Everybody knows bootcamps aren’t cheap. They average around $10,000 and if you need to factor in living expenses can climb up to $20,000. I paid ~ $16,000 for mine. The thing is, there are a ton of free, or cheap, resources out there that you’ll gain more knowledge from. Code Academy, Udemy, and FreeCodeCamp then I did in my bootcamp for less than 1% of the price. The trade-off here is that you lack the other “benefits” you get from a coding bootcamp (I’ll delve into that further down).

No, everyone graduating is not making $90,000, and arguably if that’s the only thing you’re looking for then you probably aren’t going to make it as a software engineer. No, you probably aren’t going to get hired right after the bootcamp and yes you will have to put in extensive hours if you plan on it. No you won’t be a full stack developer when you’re done, as a matter of fact you’ll barely be able to hang (I’ll get to this later on as well). I think something bootcamps do poorly is set your expectations wrong. One of the worst offenders is your skill level — you aren’t a 9/10 in Javascript. Side note, what even is a 9/10? You aren’t proficient in Javascript, Node, ReactJS, etc. You are barely educated.

There’s no way around that. You’re going to need to put in 18 hours a day for a long time. I’m still going a year and a half later and I’m not pursuing my M.S. in Computer Science. Assuming you join a good company you’re going to need to catch up. You’ll need to learn design patterns, why things are happening and less of “just get it to work”. You’ll need to understand concepts like clean code, refactoring and architecture. These things aren’t taught in bootcamps because you simply don’t have enough time. Post-graduation you’ll have to hustle to keep up. If you expect a 12 week course and then be paid 100k and put in 40 hour weeks, this isn’t for you.

For the price, bootcamps are getting up there. My Masters degree at SDSU will be a little cheaper than my bootcamp and there’s a plethora of reasons why it’s better but the mains ones being

  • It’s an actual, physical, accredited degree.
  • Since it’s accredited, it’s tax deductible.
  • You’ll learn more, you have significantly more time.

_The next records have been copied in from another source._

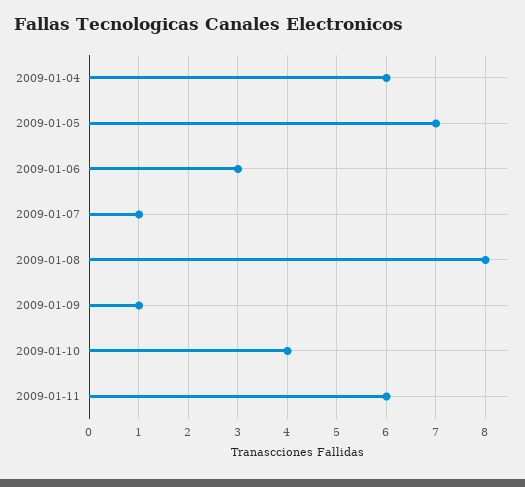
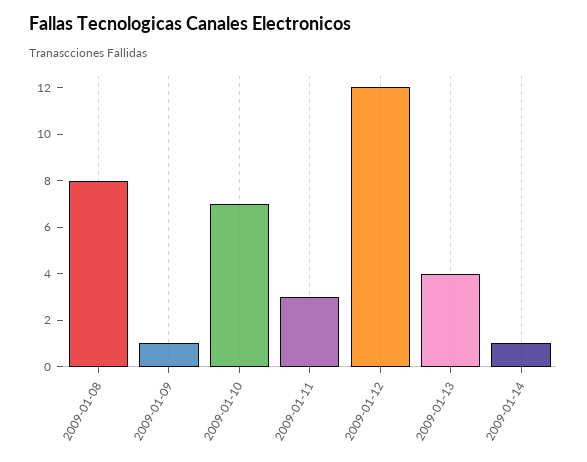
2009-01-04: 6 -> none
2009-01-05: 7 -> none
2009-01-06: 3 -> none
2009-01-07: 1 -> none
2009-01-10: 4 -> 7
2009-01-11: 6 -> 3
2009-01-12: none -> 12
2009-01-13: none -> 4
2009-01-14: none -> 1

Now there are some drawbacks to this approach. The first being time. The Masters I am in is 30 credits so that part time for a year and a half. Second is price, many schools aren’t subsidized like Southern California schools are. This means that they very well could be $40,000 M.S. programs and/or undergrad programs.

Now my opinion is biased and I realize that. BUT there are a few spots where I think that a coding bootcamp does make sense. First being you are unemployed or desperately need to change jobs for whatever reasons. Secondly, if you know you won’t put in the work without someone sitting there and pushing you through it. Lastly if you are in a time crunch and can find a bootcamp that places you in internships and/or is a paid per your salary structure, then this may be a good option for you.

Find a mentor, teach yourself every possible thing you can find on the internet that pertains to Computer Science and learn it diligently. Never be satisfied with where you are in your learning. Find a good internship or associate position job and soak in everything, ask questions and understand. Lastly, if you feel like you’re still missing gaps or feel that need for an accredited piece of paper do a Masters.

Everyone has a different opinion on bootcamps. Others could have had a great time. Most people I’ve talked to wouldn’t do it over. It’s too short, too expensive and not enough value. That said, talk with the bootcamp counselors, find graduates of the programs and followup via social media. Final note is to set your expectations realistically. You will come out making 40–55k in most scenarios. It’ll be an arduous ladder to climb and if you don’t love software engineering/web development or whatever your niche is you will fail.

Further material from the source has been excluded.